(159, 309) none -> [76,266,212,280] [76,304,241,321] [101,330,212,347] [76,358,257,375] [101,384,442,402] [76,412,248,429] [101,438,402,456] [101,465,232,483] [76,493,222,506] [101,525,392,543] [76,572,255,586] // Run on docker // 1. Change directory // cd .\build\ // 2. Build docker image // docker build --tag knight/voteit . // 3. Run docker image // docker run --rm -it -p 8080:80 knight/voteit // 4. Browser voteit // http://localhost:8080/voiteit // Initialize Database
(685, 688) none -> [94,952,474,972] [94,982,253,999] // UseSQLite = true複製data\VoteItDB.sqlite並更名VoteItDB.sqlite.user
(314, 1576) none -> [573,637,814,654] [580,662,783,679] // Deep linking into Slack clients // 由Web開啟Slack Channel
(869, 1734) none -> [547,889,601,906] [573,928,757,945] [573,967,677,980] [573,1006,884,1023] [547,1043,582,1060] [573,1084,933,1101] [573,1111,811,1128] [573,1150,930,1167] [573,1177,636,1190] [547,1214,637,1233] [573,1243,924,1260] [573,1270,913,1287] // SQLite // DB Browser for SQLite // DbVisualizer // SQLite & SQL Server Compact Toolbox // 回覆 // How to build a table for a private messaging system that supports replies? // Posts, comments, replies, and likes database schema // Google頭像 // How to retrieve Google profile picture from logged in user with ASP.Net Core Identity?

◆ ◆ ◆

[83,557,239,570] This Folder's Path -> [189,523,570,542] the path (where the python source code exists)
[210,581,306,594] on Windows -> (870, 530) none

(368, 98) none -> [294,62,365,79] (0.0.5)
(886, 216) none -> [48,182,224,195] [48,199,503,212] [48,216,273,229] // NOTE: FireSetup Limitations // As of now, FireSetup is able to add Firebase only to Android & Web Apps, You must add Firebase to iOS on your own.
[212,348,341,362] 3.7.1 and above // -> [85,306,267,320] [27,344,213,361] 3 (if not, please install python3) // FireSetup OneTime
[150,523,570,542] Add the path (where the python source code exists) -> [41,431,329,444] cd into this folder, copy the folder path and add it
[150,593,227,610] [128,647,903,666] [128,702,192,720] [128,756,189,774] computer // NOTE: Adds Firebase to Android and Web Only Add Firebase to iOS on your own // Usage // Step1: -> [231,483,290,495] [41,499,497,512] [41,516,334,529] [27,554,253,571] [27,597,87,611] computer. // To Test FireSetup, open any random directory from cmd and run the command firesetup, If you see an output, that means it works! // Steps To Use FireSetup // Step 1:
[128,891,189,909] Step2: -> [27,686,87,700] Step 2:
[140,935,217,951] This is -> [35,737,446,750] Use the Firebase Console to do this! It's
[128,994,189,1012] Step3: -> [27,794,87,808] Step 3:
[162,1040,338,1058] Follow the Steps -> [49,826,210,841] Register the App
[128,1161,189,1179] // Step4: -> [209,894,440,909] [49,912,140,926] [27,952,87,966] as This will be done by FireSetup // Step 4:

◆ ◆ ◆

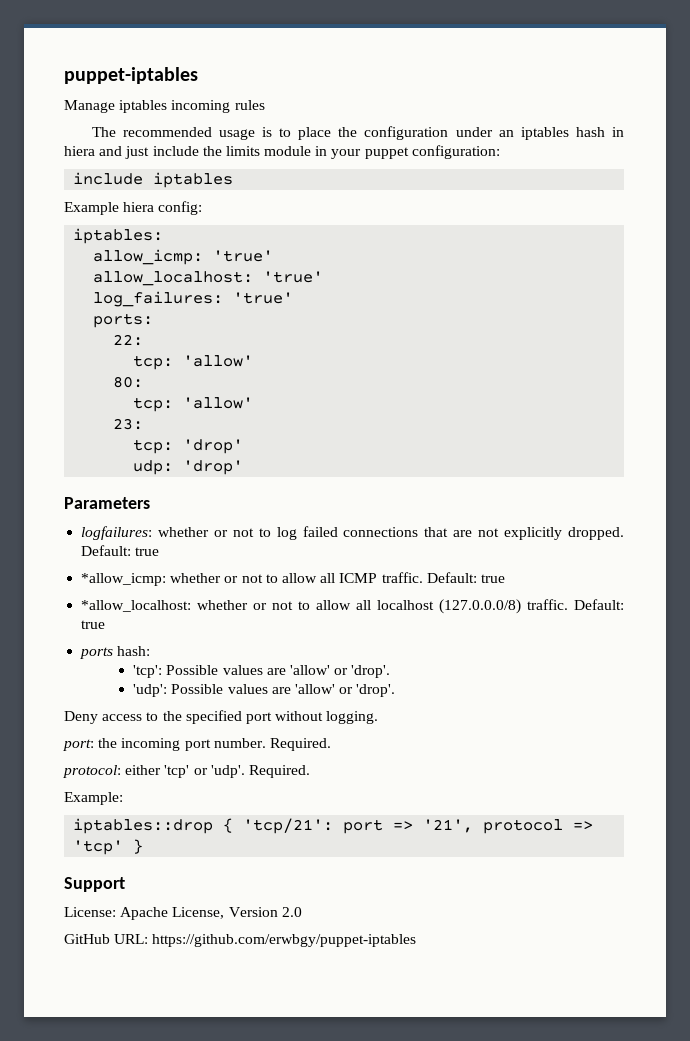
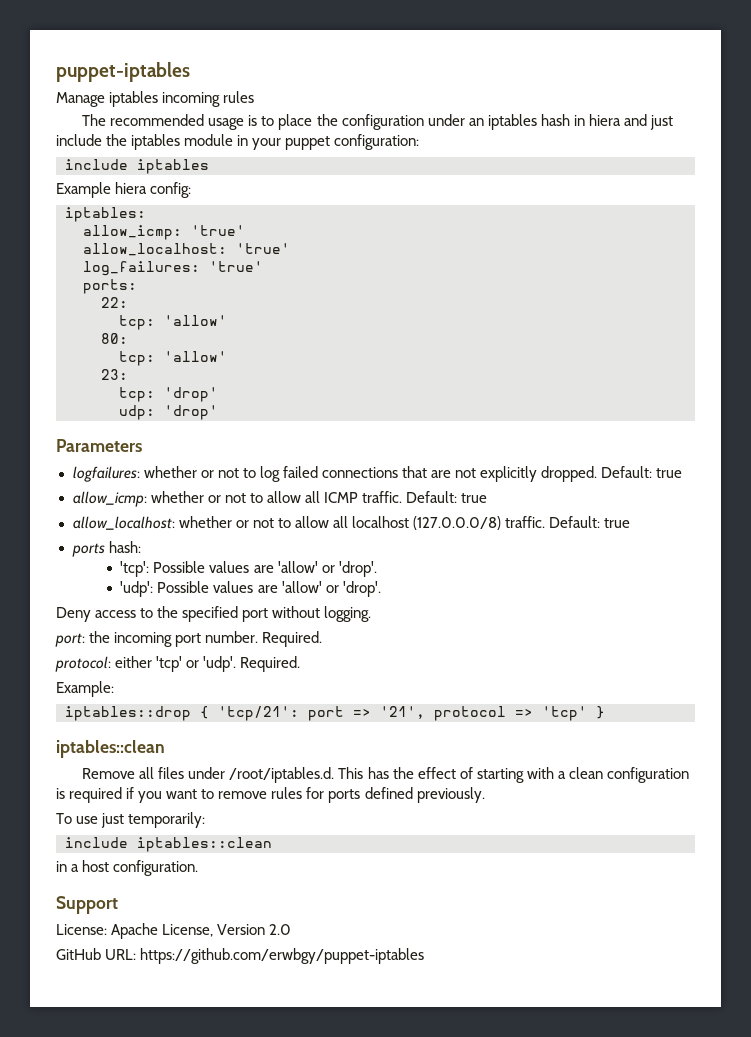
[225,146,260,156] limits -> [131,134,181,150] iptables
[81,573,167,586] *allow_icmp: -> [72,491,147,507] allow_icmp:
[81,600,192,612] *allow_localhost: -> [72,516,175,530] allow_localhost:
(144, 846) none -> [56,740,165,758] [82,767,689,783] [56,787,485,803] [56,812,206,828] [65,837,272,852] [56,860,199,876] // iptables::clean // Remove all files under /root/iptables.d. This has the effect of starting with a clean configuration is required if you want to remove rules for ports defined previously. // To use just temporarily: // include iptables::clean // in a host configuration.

◆ ◆ ◆

**Task to carry out**:
Look for the string "path" in the data above and return every line that has it.

**Exercise solution**:
[83,557,239,570] This Folder's Path -> [189,523,570,542] the path (where the python source code exists)
[150,523,570,542] Add the path (where the python source code exists) -> [41,431,329,444] cd into this folder, copy the folder path and add it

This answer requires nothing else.